A foolproof plan, at first glance, and the development teams were determined to make it work. "We had competing teams looking at competing approaches. We were doing crazy demos for Bill [Gates]. It was different groups basically trying to slit each other's throats," added first head of Xbox Rick Thompson.
Once Microsoft's intentions to produce a console were proclaimed to the world, at the Game Developers Conference in early 2000, the next step was to attract studios to produce games for the Xbox. Serendipitously, the decline of SEGA and the Dreamcast dovetailed with Microsoft's ambitions, and so it approached Electronic Arts with the aim of bagging FIFA and Madden. That conversation did not bear fruit, but that was no matter, and it moved on to contact Tecmo, Konami, Square Enix, and Midway Games.
Perhaps the most astonishing of these tête-à-têtes was that Microsoft tried to use its millions to convince Nintendo to develop exclusive titles for the Xbox, and whether they would be interested in an acquisition. The meeting was disastrous.
"Steve [Ballmer, ex-Microsoft CEO] made us go meet with Nintendo to see if they would consider being acquired. They just laughed their asses off. Like, imagine an hour of somebody just laughing at you. That was kind of how that meeting went," said Bachus.
"We actually had Nintendo in our building in January 2000 to work through the details of a joint venture where we gave them all the technical specs of the Xbox," elaborated head of business development Bob McBreen. "The pitch was their hardware stunk, and compared to Sony PlayStation, it did. So the idea was, 'Listen, you're much better at the game portions of it with Mario and all that stuff. Why don't you let us take care of the hardware?'"

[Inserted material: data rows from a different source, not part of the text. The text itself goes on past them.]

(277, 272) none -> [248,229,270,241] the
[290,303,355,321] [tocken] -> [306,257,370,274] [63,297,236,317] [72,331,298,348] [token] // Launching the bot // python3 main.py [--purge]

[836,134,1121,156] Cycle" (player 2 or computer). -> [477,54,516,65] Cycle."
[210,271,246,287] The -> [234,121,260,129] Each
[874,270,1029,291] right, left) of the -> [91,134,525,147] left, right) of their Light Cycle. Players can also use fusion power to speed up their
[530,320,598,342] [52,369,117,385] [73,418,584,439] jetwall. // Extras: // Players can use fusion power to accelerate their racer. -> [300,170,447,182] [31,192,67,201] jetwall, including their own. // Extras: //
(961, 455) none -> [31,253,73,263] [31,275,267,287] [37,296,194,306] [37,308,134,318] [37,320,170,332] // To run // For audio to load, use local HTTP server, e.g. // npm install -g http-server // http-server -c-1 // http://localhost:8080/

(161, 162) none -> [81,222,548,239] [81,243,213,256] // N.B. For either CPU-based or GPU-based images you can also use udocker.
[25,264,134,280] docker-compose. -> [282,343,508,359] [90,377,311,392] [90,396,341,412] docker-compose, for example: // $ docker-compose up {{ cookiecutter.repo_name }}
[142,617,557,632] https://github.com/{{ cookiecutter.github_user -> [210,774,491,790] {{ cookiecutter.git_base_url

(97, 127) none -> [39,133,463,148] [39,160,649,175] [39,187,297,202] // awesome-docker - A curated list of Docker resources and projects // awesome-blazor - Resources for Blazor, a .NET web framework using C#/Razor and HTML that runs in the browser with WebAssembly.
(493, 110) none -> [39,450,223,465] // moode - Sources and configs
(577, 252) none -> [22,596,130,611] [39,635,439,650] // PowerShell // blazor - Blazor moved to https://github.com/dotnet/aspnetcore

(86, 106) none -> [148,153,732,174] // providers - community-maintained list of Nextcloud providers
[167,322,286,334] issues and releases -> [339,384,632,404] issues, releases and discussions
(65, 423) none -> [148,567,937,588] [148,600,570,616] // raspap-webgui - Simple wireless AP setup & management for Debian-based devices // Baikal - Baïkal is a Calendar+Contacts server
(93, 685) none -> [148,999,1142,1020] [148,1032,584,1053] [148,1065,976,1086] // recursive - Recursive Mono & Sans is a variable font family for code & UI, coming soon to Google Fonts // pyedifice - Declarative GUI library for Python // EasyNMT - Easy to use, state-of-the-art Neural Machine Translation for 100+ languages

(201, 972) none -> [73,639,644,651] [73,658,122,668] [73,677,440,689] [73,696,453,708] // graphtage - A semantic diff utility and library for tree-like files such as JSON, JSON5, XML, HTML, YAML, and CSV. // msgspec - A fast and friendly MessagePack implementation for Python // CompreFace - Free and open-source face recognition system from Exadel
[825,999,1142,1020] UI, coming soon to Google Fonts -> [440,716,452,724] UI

Nintendo didn't bite. When Bloomberg reached out for a confirmation from the Japanese gaming giant, the chairman of Nintendo of America had this to say: "Nintendo does not talk about confidential discussions with other companies. In any event, nothing came of these discussions." Still, it's an interesting alternate reality to ponder. If Nintendo had been swayed, maybe Master Chief would have been added to Smash years and years ago. Maybe Breath of the Wild would have been an Xbox Series X launch title. Maybe Age of Empires would have gotten a crossover DLC with Fire Emblem.